Dinner at NuNu’s Bistro in Colchester, CT
My wife and I took houseguests to NuNu’s Bistro in Colchester for dinner last Saturday night. This was our first NuNu’s experience and we selected it on the basis of a review that I recalled reading a few years past.
Nu Nu's is located in a nicely restored 1850 Victorian carriage house on the Colchester Green.
NuNu’s is BYOB with a $2.00 per glass corkage fee; the menu is Sicilian Italian. Bread and salad are included with entrees.
The bread is well below average and served with butter pats. Extra Virgin Olive Oil for dipping is available for $1.95.
We all shared a bowl of imported Italian mixed olives – definitely worth the $5.50 tariff and a good way to kick off dinner.
The menu was very homey and rustic – ie, Sucilian comfort food. Our guests ordered Sicilian top round Veal Cutlet (ie, topped with Italian cheese), and Italian Sausage & Peas -- w/ marinara sauce seasoned with basil and garlic. My wife and I enjoyed shrimp and seafood fra diavololo over penne, which were very nicely seasoned -- a bit hot and spicy. Servings were large and very satisfying. Prices were reasonable.
Although allegedly haunted, we had no paranormal visitors during our visit. The restaurant’s main dining room is on the first floor and a large dining/function room fills the second. A trip upstairs during dinner to view the historic turn-of-the-century stenciling is certainly worthwhile.
Haven't been in maybe ten years. Glad to hear it's still pretty good. Not much out that way except for Harry's.
I would have given this place zero stars if I could.

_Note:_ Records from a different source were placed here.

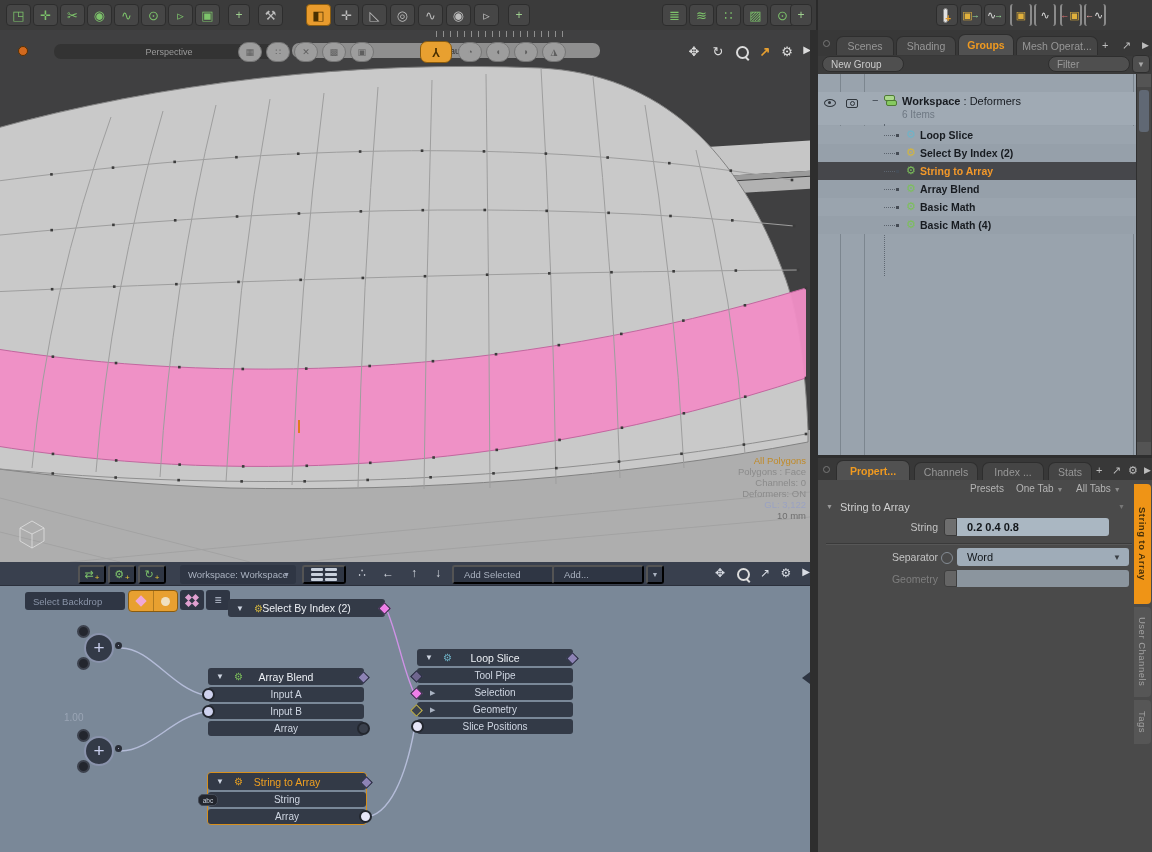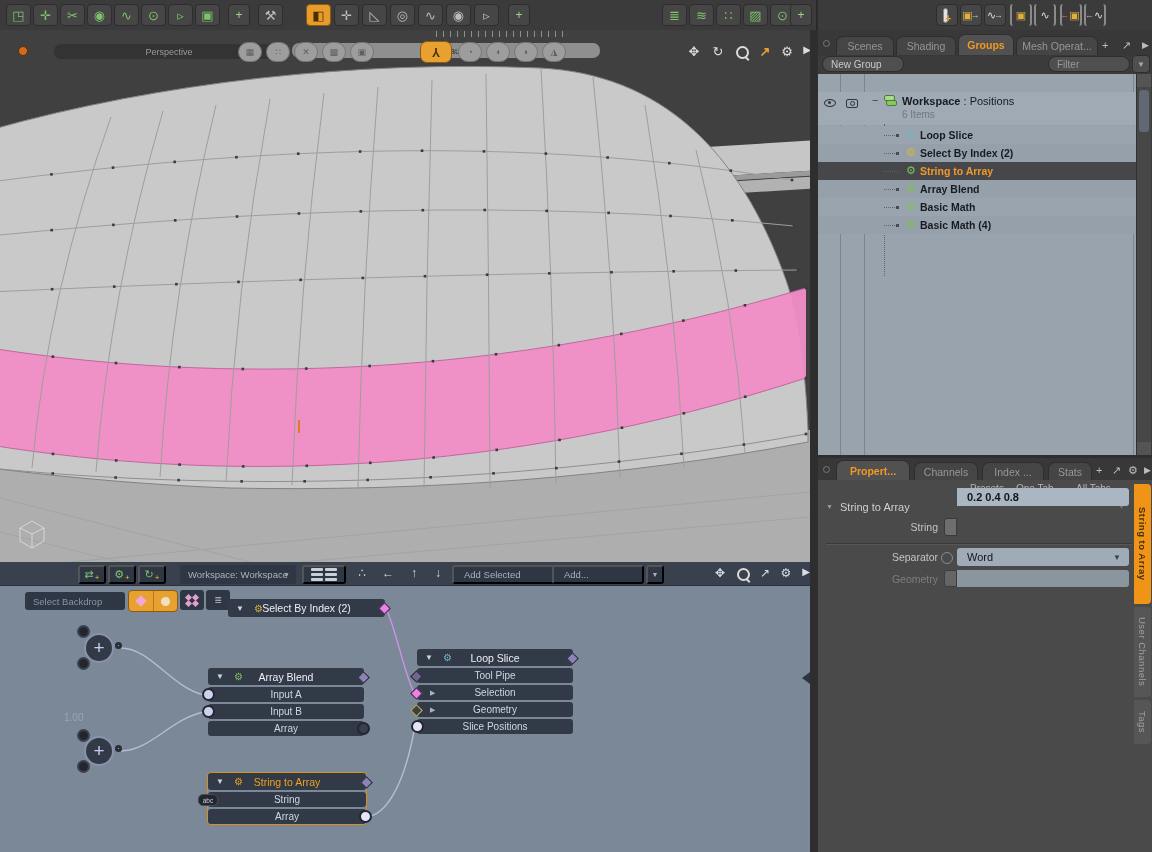": Positions" span { text: Positions -> Deformers }
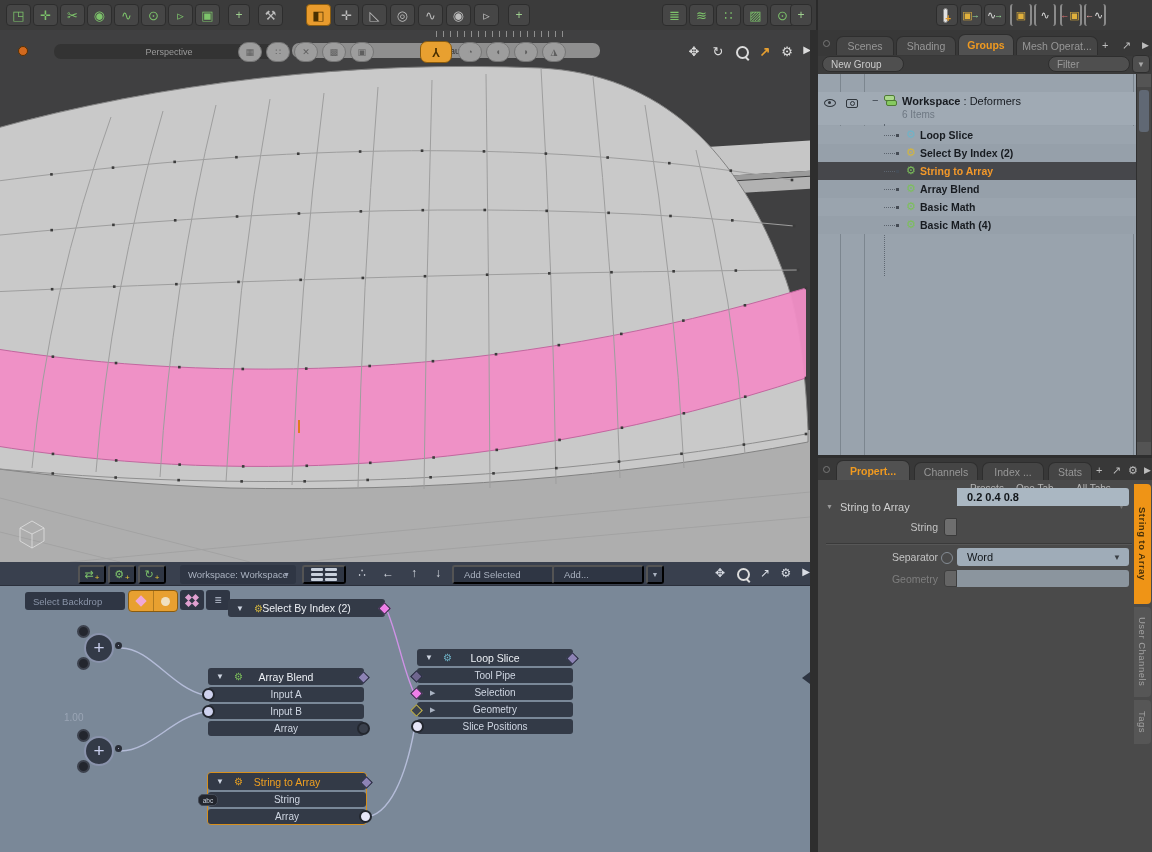"All Polygons" div.ovl { html: none -> <div> <div>All Polygons</div> <div>Polygons : Face</div> <div>Channels: 0</div> <div>Deformers: ON</div> <div>GL: 3,122</div> <div>10 mm</div> </div> }
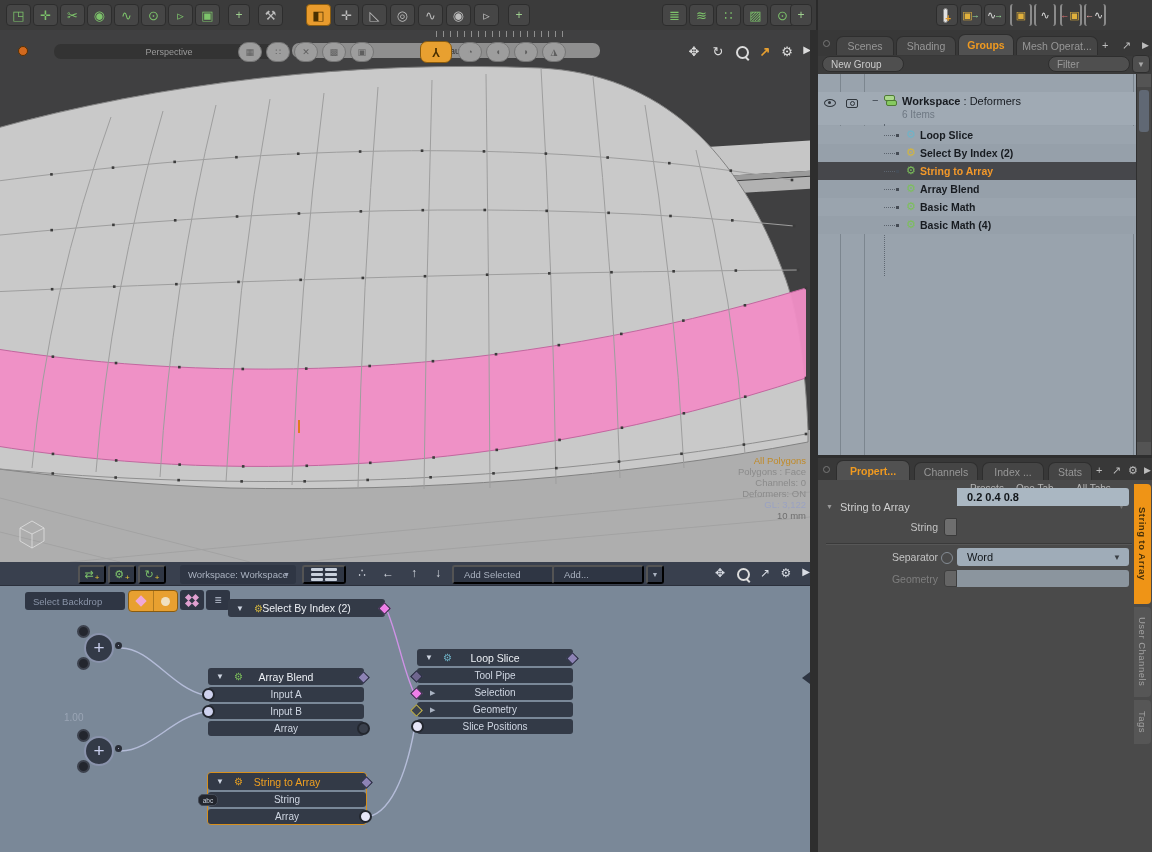"0.2 0.4 0.8" div.tfield { top: 488px -> 518px; width: 172px -> 152px }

To begin with, we almost missed the small sign on the road pointing to the restaurant at the end of a gravel paved alley in back of the houses on the road. When we went down the alley, we found that the sump hole they call a parking lot flared out beside an unkempt, dilapidated old two story house, reminiscent of the ones they tore down in Hartford during the '60s. To warn off potential victims, the house is painted pink and the paint is falling off the outer walls.
My wife had received a $25.00 "gift certificate" for this place, so we decided to go in anyway just to spend the certificate. Unfortunately we went for brunch, where the bill for two people came to $36.00. The fine print on the "gift certificate" specified that we had to spend a minimum of $50.00 in order to receive the "gift" therefore making this piece of paper a DISCOUNT certificate. Our hostess informed of of this scam, but we actually decided to stay anyway.
When we went inside, we were greeted by the site of an older man sitting in the kitchen with an unlit cigar in his mouth. What a great introduction. We got a table in a corner underneath an air conditioner mounted through the wall. I assume that that's the only air conditioning they have.
The brunch was on two tables set up at the opposite sides of a big room. One side had salad with an acrid dressing made up of vinegar and who know what other ingredients, and the other side had a table set up with hot foods such as meatballs and ravioli. The disaster on the hot end is that the offerings are laid out in a double row, one set of pans behind the other, making it necessary for patrons to reach over the front pans to get to the rear pans. If you don't get your sleeve soiled from the front pan, you can be sure that hair and other particles are falling from others sleeves in to the front pans. And we were expected to eat this?
The "deserts" which were laid out on the cold table consisted of a tiny slice of pastry on a small dish and a few miniature canolies. I opted for the canoli, which was dry. When the "meal" was finally over, a waitress brought us two cups of coffee without asking if we wanted any. I don't drink coffee, so I had to waste mine. Of course, this was also part of the scam, because when we received our bill ( I had to chase down the server to ask for it), we were charged for two cups of coffee we never ordered.
Disgusted, my wife tried to pay the bill with cash and a Visa gift card and was told that they didn't accept gift cards because their machine couldn't process them. Good thing I came with cash. We paid the bill in cash and exited vowing between us that we would just throw away the "gift" certificate before ever returning to this filthy roach coach without wheels.
In summary, friends, you would be better off going through the McDonald's drive through then wasting your time and money on this dive. I've taken some time to write this interview as a warning to you. Please listen to it. You will regret it if you don't. When anyone suggests Nu Nus just shout NO NO!